An investment in the common stock of The Lovesac Company (the “Company,” “Lovesac,” “we,” “us” or “our”) involves a high degree of risk. You should carefully consider the risks and uncertainties described below, together with all of the other information contained in this prospectus, including our financial statements and the related notes thereto, before making a decision to invest in our common stock. The risks and uncertainties described below are not the only ones we face. Additional risks and uncertainties not presently known to us, or that we currently believe are not material, also may become important factors that affect us and impair our business operations. The occurrence of any of the events or developments discussed in the risk factors below could have a material and adverse impact on our business, results of operations, financial condition and cash flows, and in such case, our future prospects would likely be materially and adversely affected. If any of such events or developments were to happen, the trading price of our common stock could decline. Further, our actual results could differ materially and adversely from those anticipated in our forward-looking statements as a result of certain factors.

Risks Relating to Our Business and Industry

We have historically operated at a loss, and we may never achieve or sustain profitability.

While we have typically experienced revenue growth from period-to-period, the level of growth has at times been inconsistent. We have had to rely on a combination of cash flow from operations and new capital in order to sustain our business. We have historically operated at a loss, which has resulted in an accumulated deficit.
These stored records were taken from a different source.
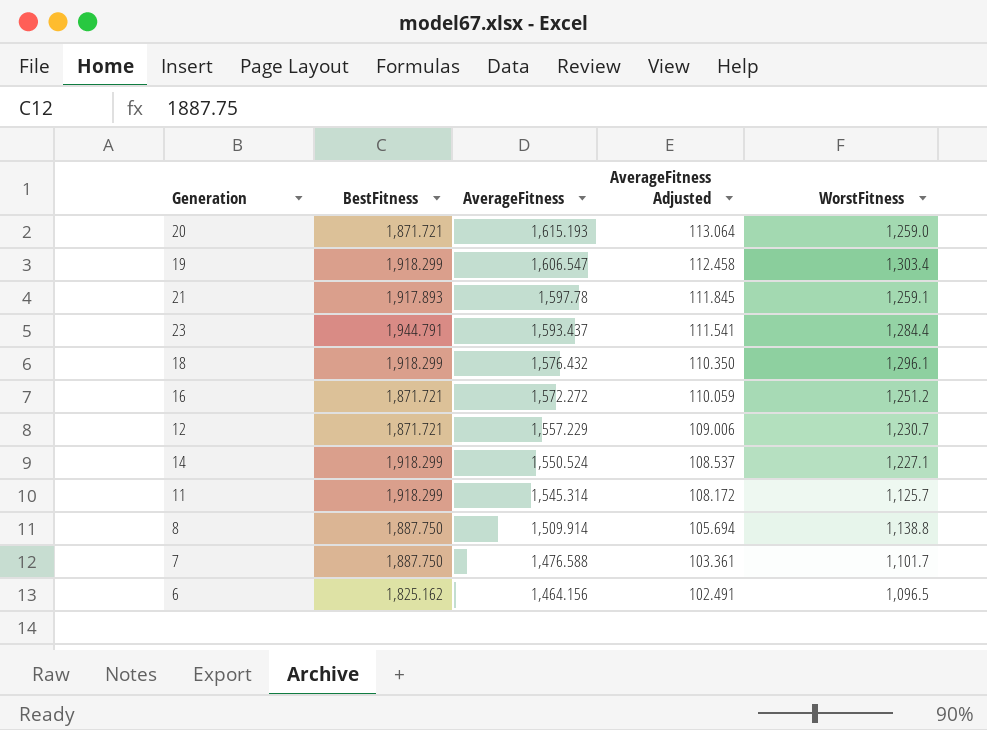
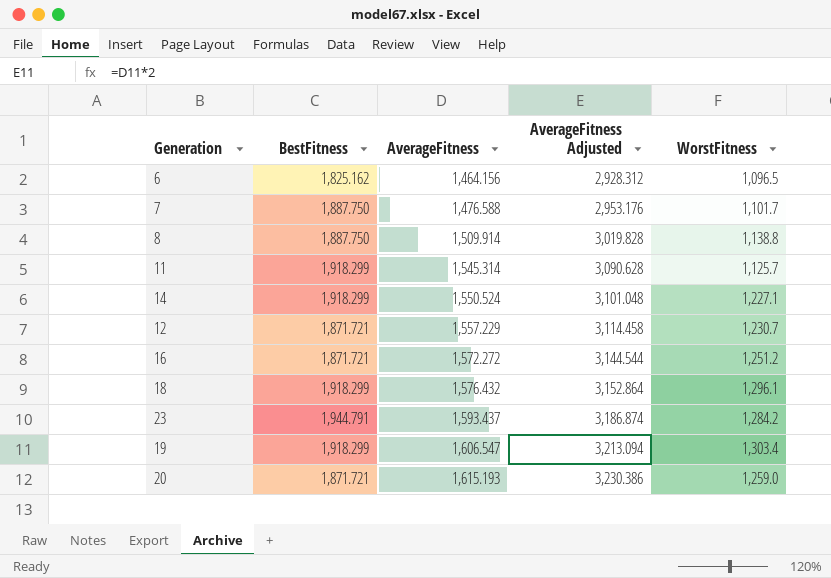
row order: AverageFitness descending -> AverageFitness ascending
column AverageFitness Adjusted | formula: [AverageFitness] * 0.07 -> [AverageFitness] * 2
row 21: 1,917.893 | 1,597.78 | 111.845 | 1,259.1 -> none
23 | WorstFitness: 1,284.4 -> 1,284.2

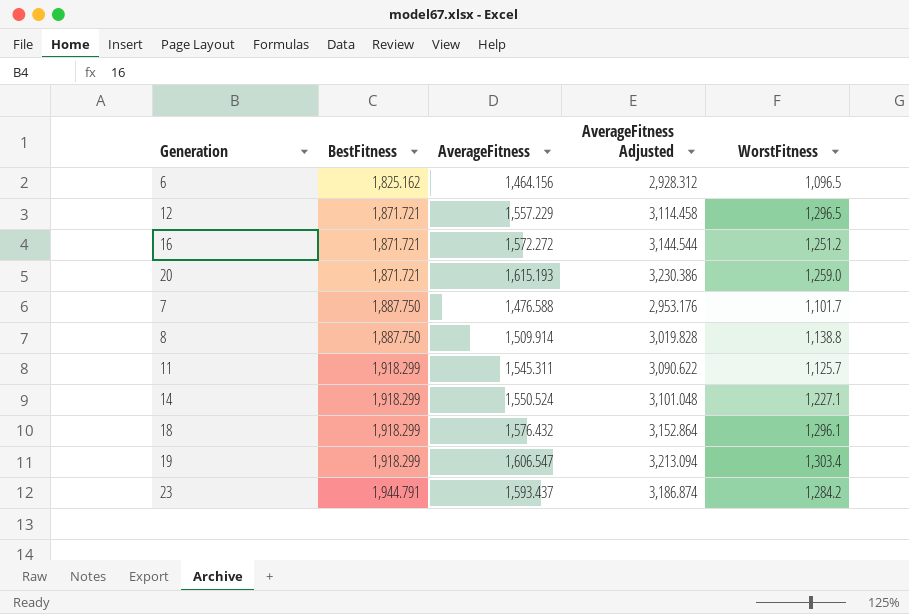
row order: AverageFitness ascending -> BestFitness ascending
12 | WorstFitness: 1,230.7 -> 1,296.5
11 | AverageFitness: 1,545.314 -> 1,545.311
11 | AverageFitness Adjusted: 3,090.628 -> 3,090.622

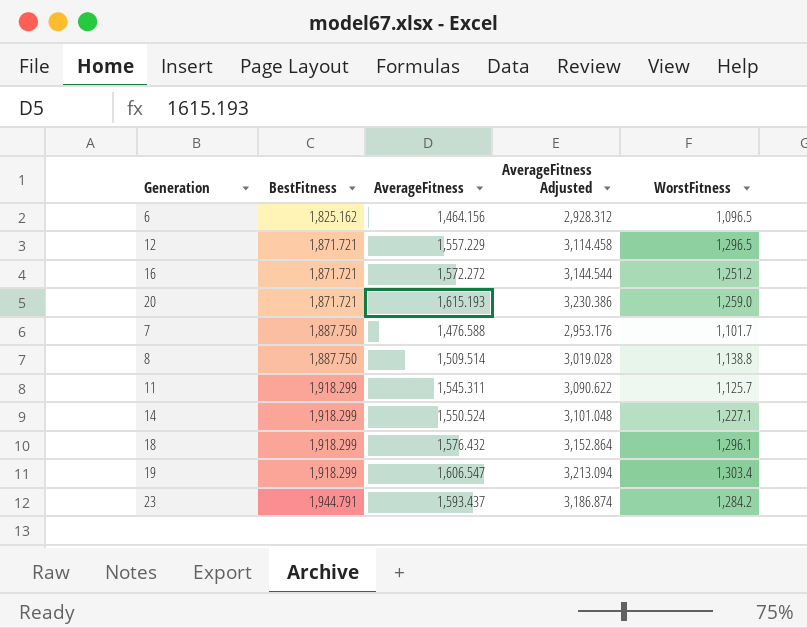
8 | AverageFitness: 1,509.914 -> 1,509.514
8 | AverageFitness Adjusted: 3,019.828 -> 3,019.028

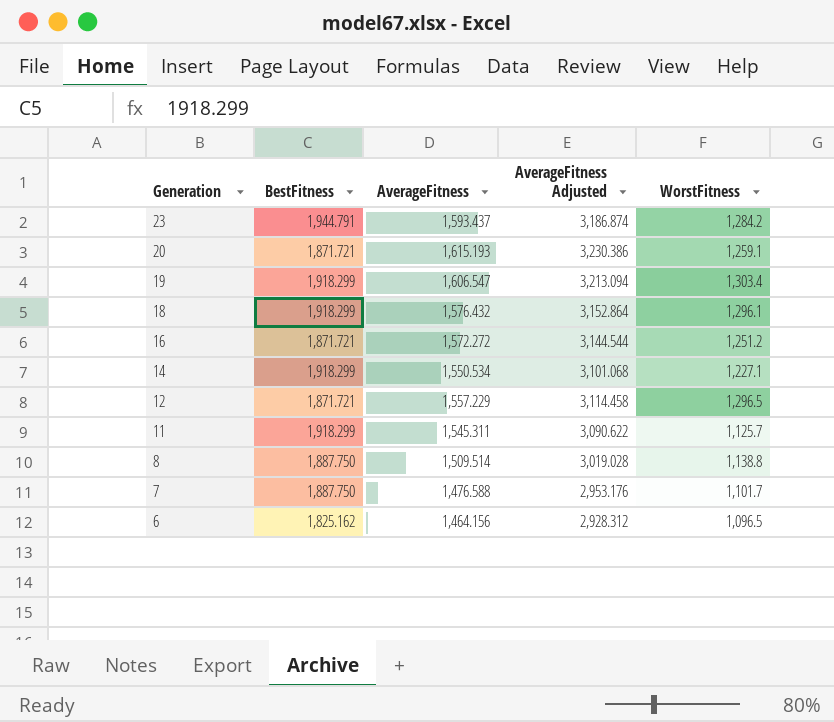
row order: BestFitness ascending -> Generation descending
20 | WorstFitness: 1,259.0 -> 1,259.1
14 | AverageFitness: 1,550.524 -> 1,550.534
14 | AverageFitness Adjusted: 3,101.048 -> 3,101.068

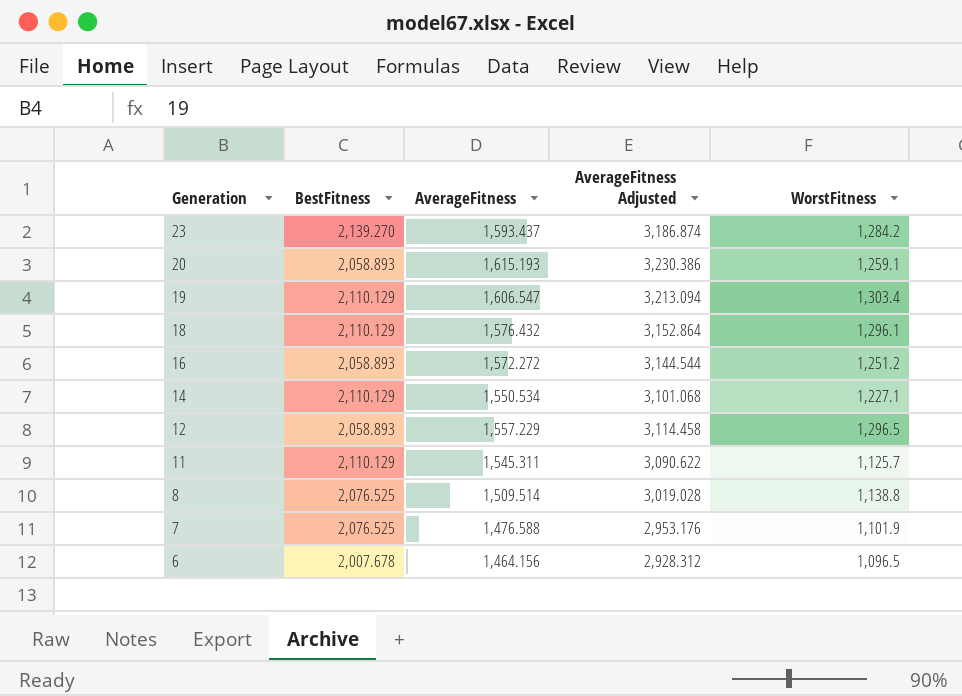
23 | BestFitness: 1,944.791 -> 2,139.270
20 | BestFitness: 1,871.721 -> 2,058.893
19 | BestFitness: 1,918.299 -> 2,110.129
18 | BestFitness: 1,918.299 -> 2,110.129
16 | BestFitness: 1,871.721 -> 2,058.893
14 | BestFitness: 1,918.299 -> 2,110.129
12 | BestFitness: 1,871.721 -> 2,058.893
11 | BestFitness: 1,918.299 -> 2,110.129
8 | BestFitness: 1,887.750 -> 2,076.525
7 | BestFitness: 1,887.750 -> 2,076.525
7 | WorstFitness: 1,101.7 -> 1,101.9
6 | BestFitness: 1,825.162 -> 2,007.678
Despite the fact that we have raised significant capital in recent periods, there can be no assurance that we will ever achieve profitability. Even if we do, there can be no assurance that we will be able to maintain or increase profitability on a quarterly or annual basis. Failure to do so would continue to have a material adverse effect on our accumulated deficit and could result in a decline in our common stock price.

Our recent growth rates may not be sustainable.

While we have experienced recent growth, maintaining that growth is dependent on a number of factors, including increased traffic to our website and showrooms, our sales conversion rate, and our ability to open new showrooms. We also rely on shop in shops, and there can be no assurance the current retailer with whom we partner will continue to house them or that we will be able to enter into similar arrangements with other retailers, which could hinder our anticipated sales growth. Our business is highly competitive, and there can be no assurance that we will be able to sustain or improve our recent growth rates.

Our ability to raise capital in the future may be limited. Our inability to raise capital when needed could prevent us from growing and could have a material adverse effect on our business, financial condition, operating results and prospects.

If we continue to experience insufficient cash flow from operations to support our operating and capital needs we will be required to raise additional capital through public or private financing or other arrangements. Such financing may not be available on acceptable terms, or at all. We may sell common stock, preferred stock, convertible securities and other equity securities in one or more transactions at prices and in such a manner as we may determine from time to time. If we sell any such equity securities in subsequent transactions, investors may be materially diluted. Debt financing, if available, may involve restrictive covenants and could reduce, among other things, our operational flexibility. If we cannot raise funds on acceptable terms, we may not be able to grow our business or respond to competitive pressures. In addition, debt financings may be blocked by our senior lender that provides an asset-backed revolving credit facility to fund our inventory purchases in advance of customer sales. Our lender has, and any subsequent senior lender likely will have, the right to consent to any new debt financing. There can be no assurance that our lender will provide such consent. Our inability to raise capital when needed could prevent us from growing and have a material adverse effect on our business, financial condition, operating results and prospects.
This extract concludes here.